Below are records; give the number of their lines that contain "rect", and only that number.
##### Provided data #####
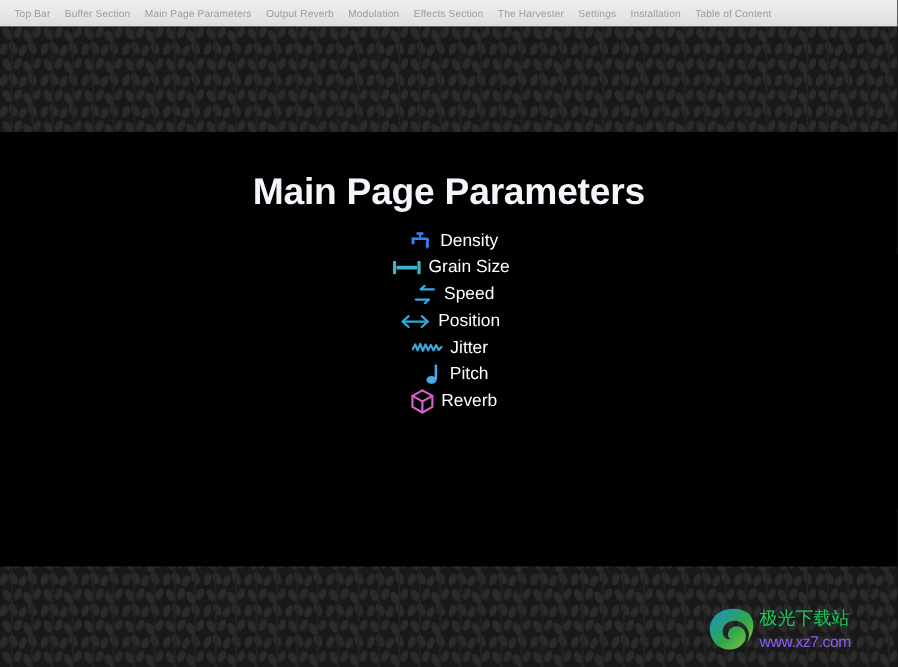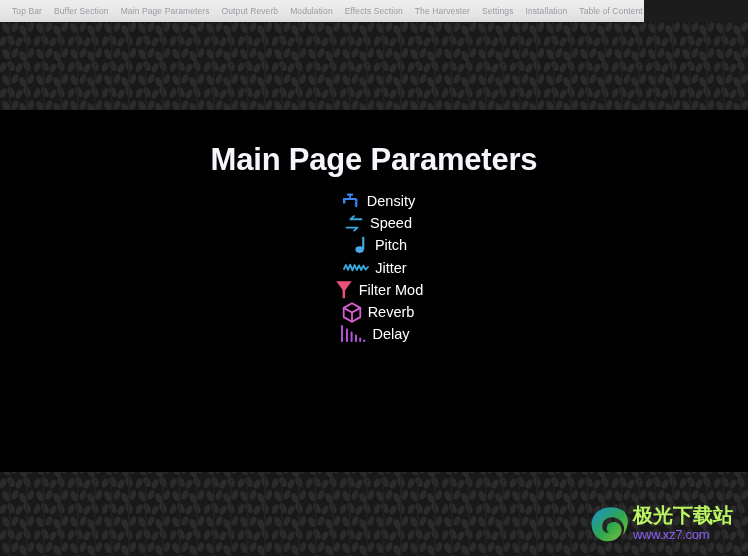--- a/index.html
+++ b/index.html
@@ -20,7 +20,7 @@
     position: absolute;
     top: 0;
     left: 0;
-    width: 644px;
+    width: 748px;
     height: 22px;
     background: linear-gradient(to bottom, #eeeeee 0%, #e6e6e6 60%, #dcdcdc 100%);
     display: flex;

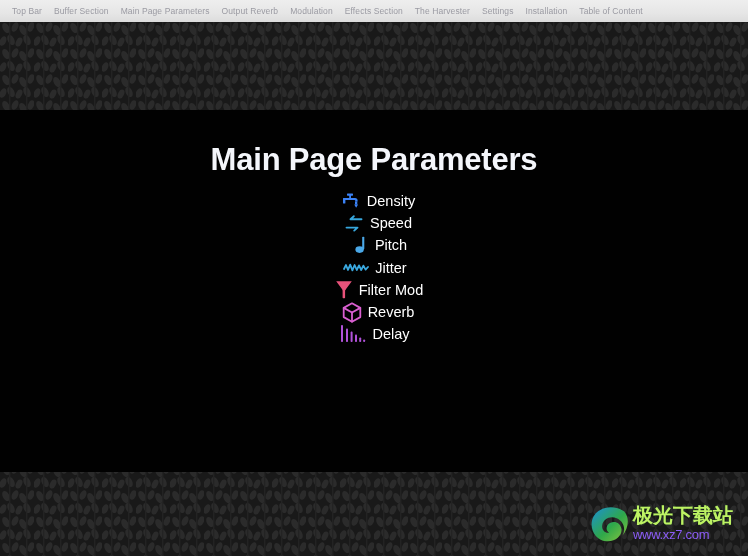--- a/index.html
+++ b/index.html
@@ -200,6 +200,18 @@
     </div>
 
 
+    <div class="param-row">
+      <span class="param-icon">
+        <svg width="24" height="14" viewBox="0 0 24 14">
+          <g fill="#3fb6c8">
+            <rect x="0.5" y="1.5" width="2.6" height="11" rx="0.6"></rect>
+            <rect x="20.9" y="1.5" width="2.6" height="11" rx="0.6"></rect>
+            <rect x="3.4" y="5.4" width="17.2" height="3.2" rx="0.6"></rect>
+          </g>
+        </svg>
+      </span>
+      <span class="param-label">Grain Size</span>
+    </div>
 
     <div class="param-row">
       <span class="param-icon">

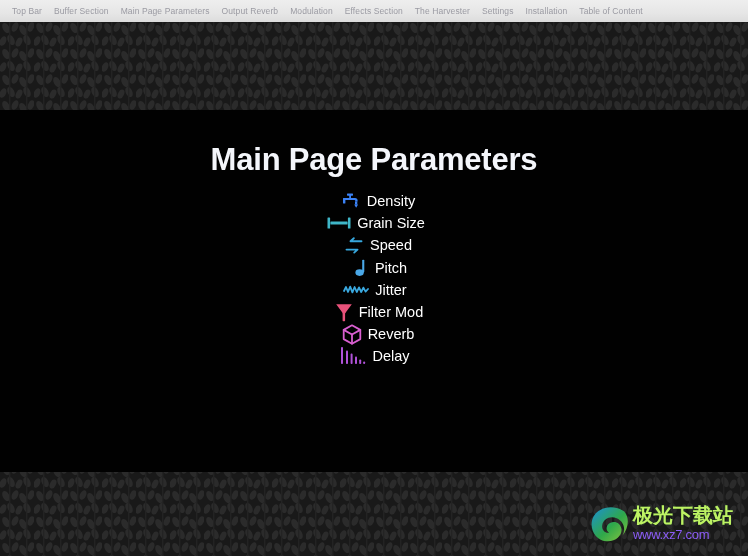--- a/index.html
+++ b/index.html
@@ -225,6 +225,18 @@
       <span class="param-label">Speed</span>
     </div>
 
+    <div class="param-row">
+      <span class="param-icon">
+        <svg width="26" height="14" viewBox="0 0 26 14">
+          <g stroke="#2ea8d8" fill="none" stroke-width="1.9" stroke-linecap="round" stroke-linejoin="round">
+            <line x1="3.5" y1="7" x2="22.5" y2="7"></line>
+            <polyline points="7.5,2.5 2.5,7 7.5,11.5"></polyline>
+            <polyline points="18.5,2.5 23.5,7 18.5,11.5"></polyline>
+          </g>
+        </svg>
+      </span>
+      <span class="param-label">Position</span>
+    </div>
 
     <div class="param-row">
       <span class="param-icon">

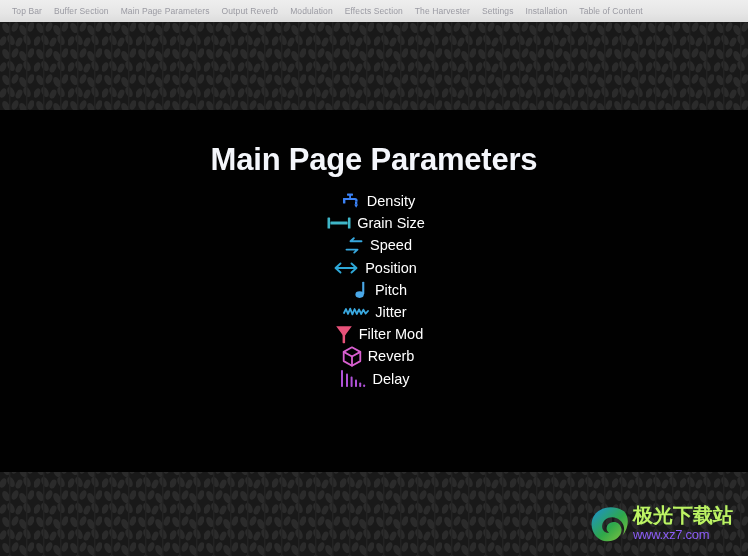--- a/index.html
+++ b/index.html
@@ -240,6 +240,15 @@
 
     <div class="param-row">
       <span class="param-icon">
+        <svg width="26" height="12" viewBox="0 0 26 12">
+          <path d="M1 7 L3 3 L5 8 L7.2 2.6 L9.4 8.4 L11.6 3 L13.8 8 L16 3.4 L18.2 8 L20.4 3.6 L22.6 7.6 L25 5" stroke="#3aa9e0" fill="none" stroke-width="1.8" stroke-linecap="round" stroke-linejoin="round"></path>
+        </svg>
+      </span>
+      <span class="param-label">Jitter</span>
+    </div>
+
+    <div class="param-row">
+      <span class="param-icon">
         <svg width="14" height="18" viewBox="0 0 14 18">
           <g fill="#4aa8e8">
             <rect x="7.2" y="0.8" width="2.1" height="12.6" rx="0.8"></rect>
@@ -248,15 +257,6 @@
         </svg>
       </span>
       <span class="param-label">Pitch</span>
-    </div>
-
-    <div class="param-row">
-      <span class="param-icon">
-        <svg width="26" height="12" viewBox="0 0 26 12">
-          <path d="M1 7 L3 3 L5 8 L7.2 2.6 L9.4 8.4 L11.6 3 L13.8 8 L16 3.4 L18.2 8 L20.4 3.6 L22.6 7.6 L25 5" stroke="#3aa9e0" fill="none" stroke-width="1.8" stroke-linecap="round" stroke-linejoin="round"></path>
-        </svg>
-      </span>
-      <span class="param-label">Jitter</span>
     </div>
 
 

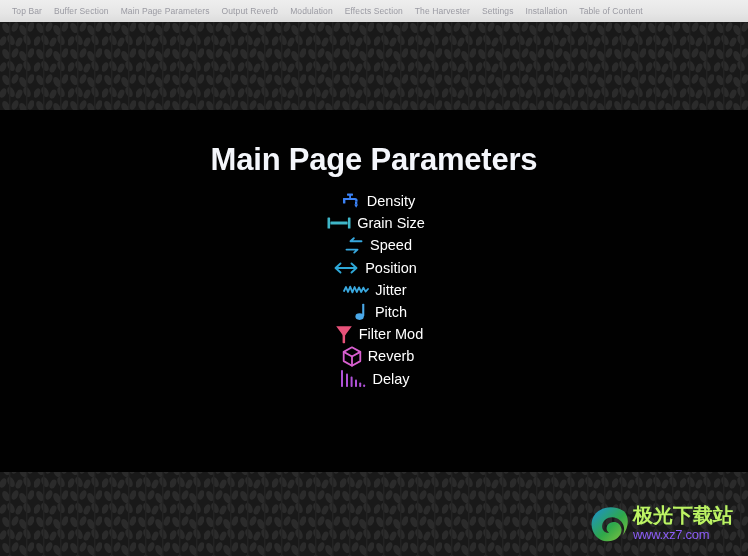--- a/index.html
+++ b/index.html
@@ -260,17 +260,6 @@
     </div>
 
 
-    <div class="param-row">
-      <span class="param-icon">
-        <svg width="18" height="19" viewBox="0 0 18 19">
-          <g fill="#e8527a">
-            <path d="M1.2 1.2 h15.6 l-6.1 8.2 v0.6 h-3.4 v-0.6 z"></path>
-            <rect x="7.6" y="9.6" width="2.5" height="8.6" rx="0.6"></rect>
-          </g>
-        </svg>
-      </span>
-      <span class="param-label">Filter Mod</span>
-    </div>
 
     <div class="param-row">
       <span class="param-icon">

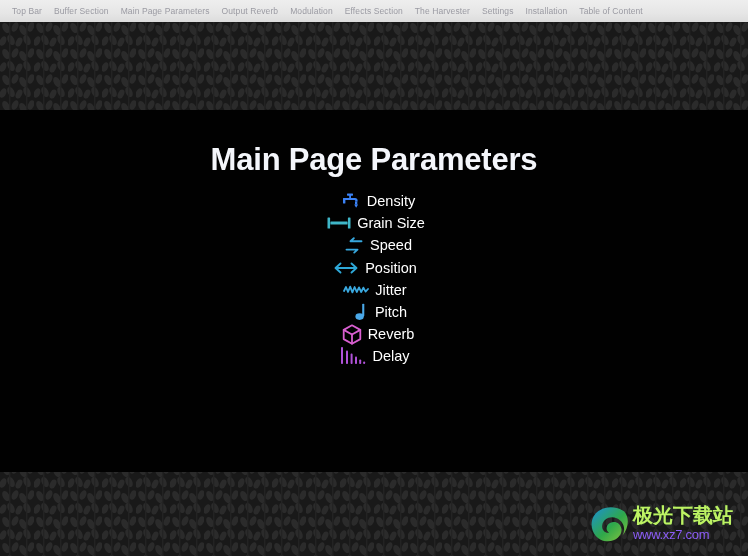--- a/index.html
+++ b/index.html
@@ -274,21 +274,6 @@
       <span class="param-label">Reverb</span>
     </div>
 
-    <div class="param-row">
-      <span class="param-icon">
-        <svg width="26" height="18" viewBox="0 0 26 18">
-          <g fill="#b052d8">
-            <rect x="1" y="0" width="2.0" height="17" rx="0.8"></rect>
-            <rect x="6" y="3.4" width="2.0" height="13.6" rx="0.8"></rect>
-            <rect x="10.6" y="6.6" width="2.0" height="10.4" rx="0.8"></rect>
-            <rect x="15" y="9.6" width="2.0" height="7.4" rx="0.8"></rect>
-            <rect x="19.2" y="12.4" width="2.0" height="4.6" rx="0.8"></rect>
-            <rect x="23.2" y="14.4" width="1.9" height="2.6" rx="0.8"></rect>
-          </g>
-        </svg>
-      </span>
-      <span class="param-label">Delay</span>
-    </div>
 
   </div>
 </div>

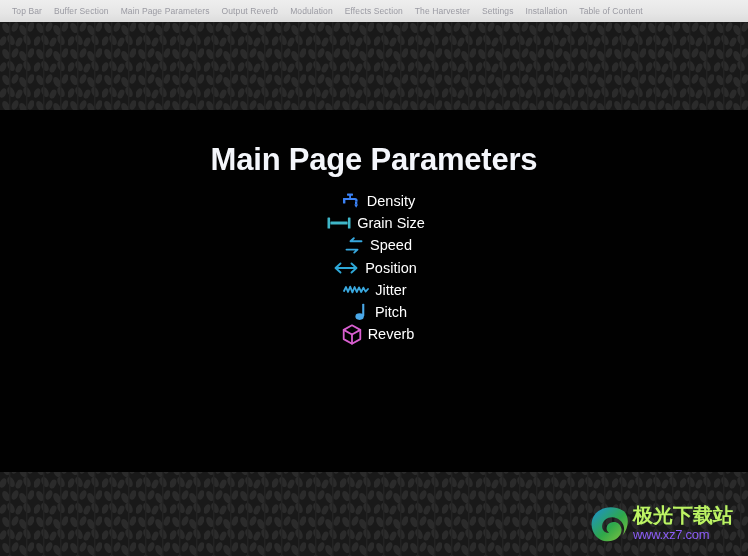--- a/index.html
+++ b/index.html
@@ -135,9 +135,9 @@
     margin-left: 1px;
   }
   #wm-cn {
-    font-size: 20px;
-    font-weight: bold;
-    color: #bef264;
+    font-size: 15px;
+    font-weight: normal;
+    color: #22c55e;
     letter-spacing: 0px;
     line-height: 21px;
     text-shadow: 0 0 1px #0b3b16;

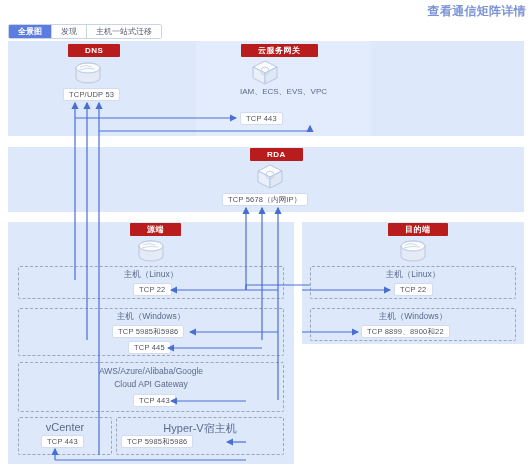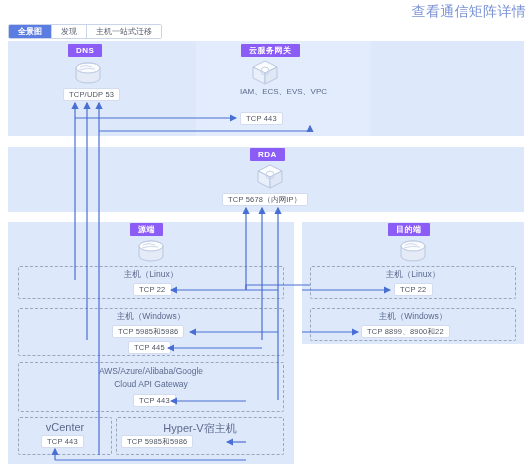--- a/index.html
+++ b/index.html
@@ -18,7 +18,7 @@
   }
   .detail-link {
     position: absolute; right: 6px; top: 3px;
-    font-size: 14px; color: #7b93d6; letter-spacing: .3px;
+    font-size: 12px; color: #7b93d6; letter-spacing: .3px; font-weight: bold;
   }
   .tabs {
     position: absolute; left: 8px; top: 24px;

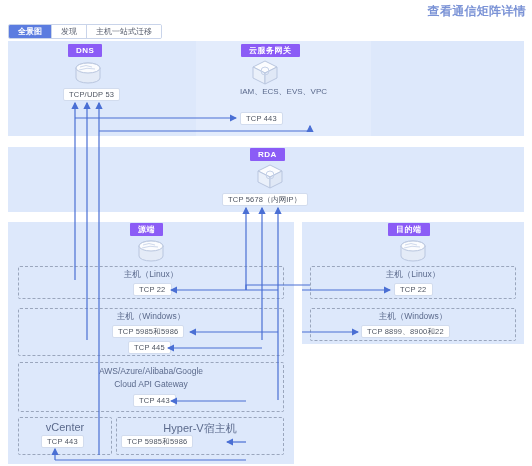--- a/index.html
+++ b/index.html
@@ -39,8 +39,8 @@
 
   
   .badge {
-    position: absolute; height: 13px; padding: 0 8px;
-    background: #8b5cf6; color: #fff; font-size: 8px; font-weight: bold;
+    position: absolute; height: 13px; padding: 0 17px;
+    background: #b91c1c; color: #fff; font-size: 8px; font-weight: bold;
     display: flex; align-items: center; justify-content: center;
     border-radius: 1px; white-space: nowrap; letter-spacing: .5px;
   }

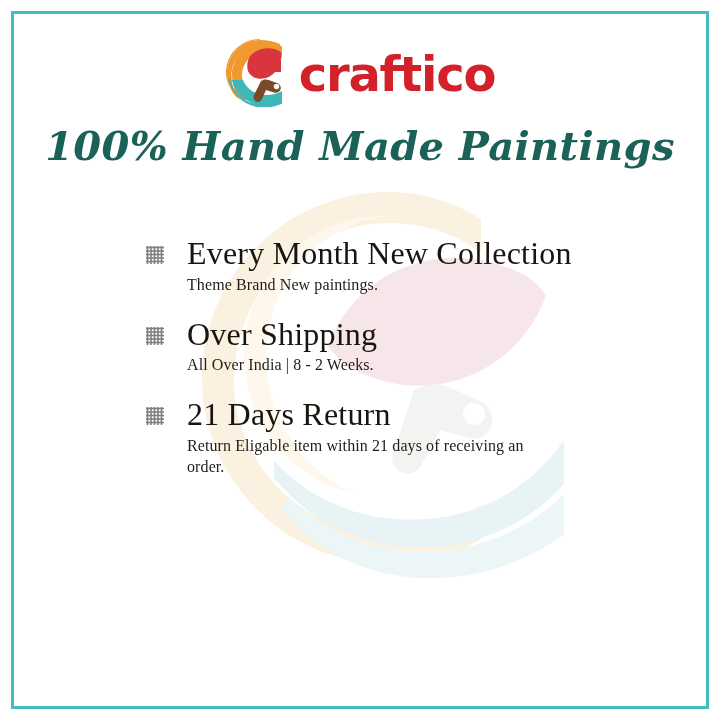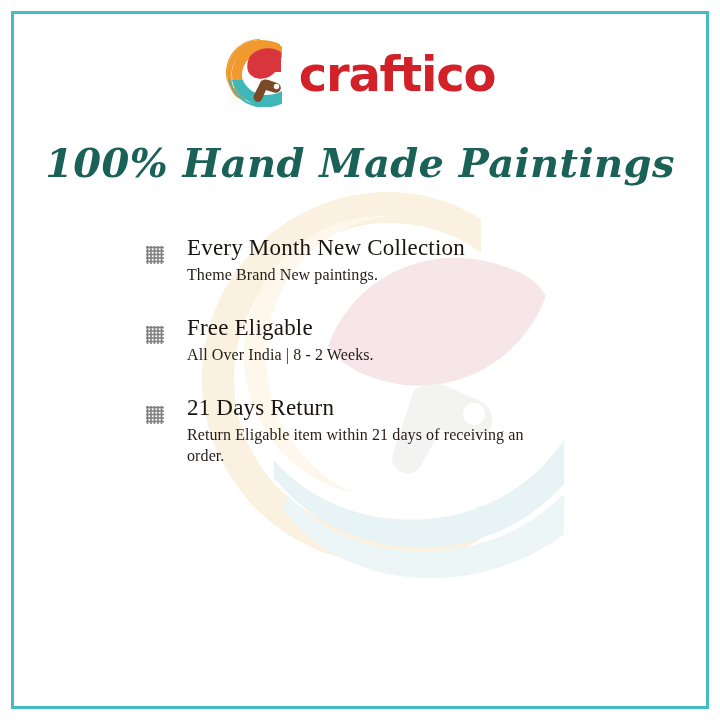--- a/index.html
+++ b/index.html
@@ -81,7 +81,7 @@
   #headline {
     position: absolute;
     left: 0;
-    top: 139px;
+    top: 122px;
     width: 720px;
     text-align: center;
     z-index: 3;

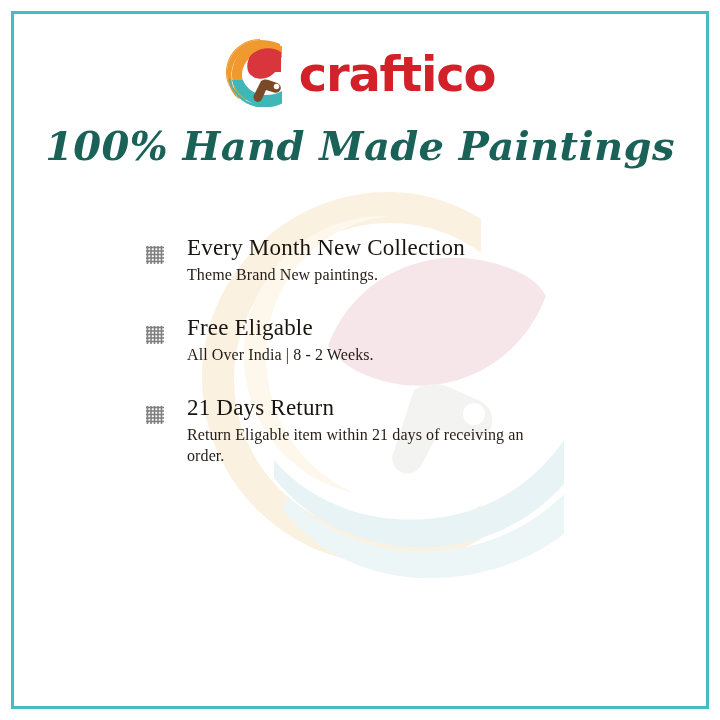--- a/index.html
+++ b/index.html
@@ -122,7 +122,7 @@
   }
   .feature-title {
     font-family: "Liberation Serif", serif;
-    font-size: 23px;
+    font-size: 32px;
     color: #191410;
     line-height: 1.08;
     letter-spacing: 0.2px;

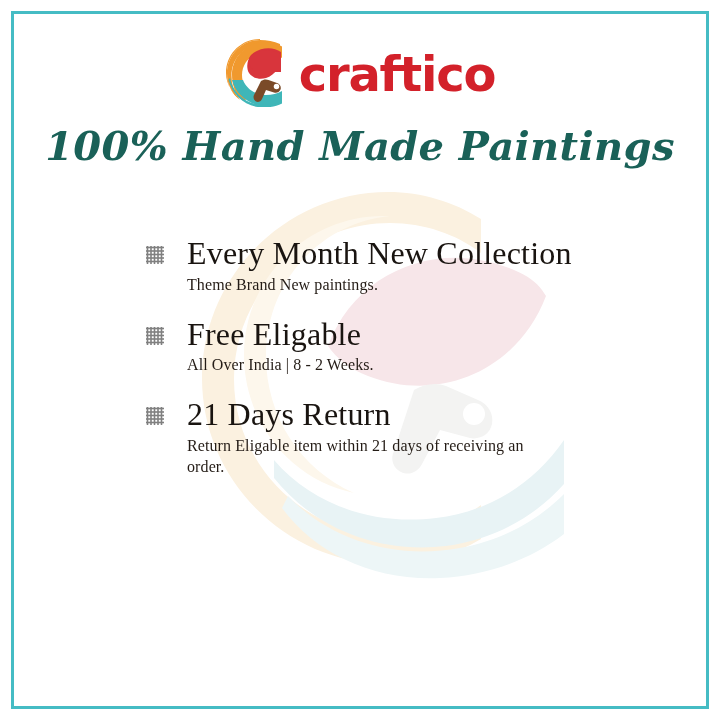--- a/index.html
+++ b/index.html
@@ -311,7 +311,7 @@
         </g>
       </svg>
       <div class="feature-body">
-        <div class="feature-title">Free Eligable</div>
+        <div class="feature-title">Over Shipping</div>
         <div class="feature-sub">All Over India | 8 - 2 Weeks.</div>
       </div>
     </div>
#####
Output below: 11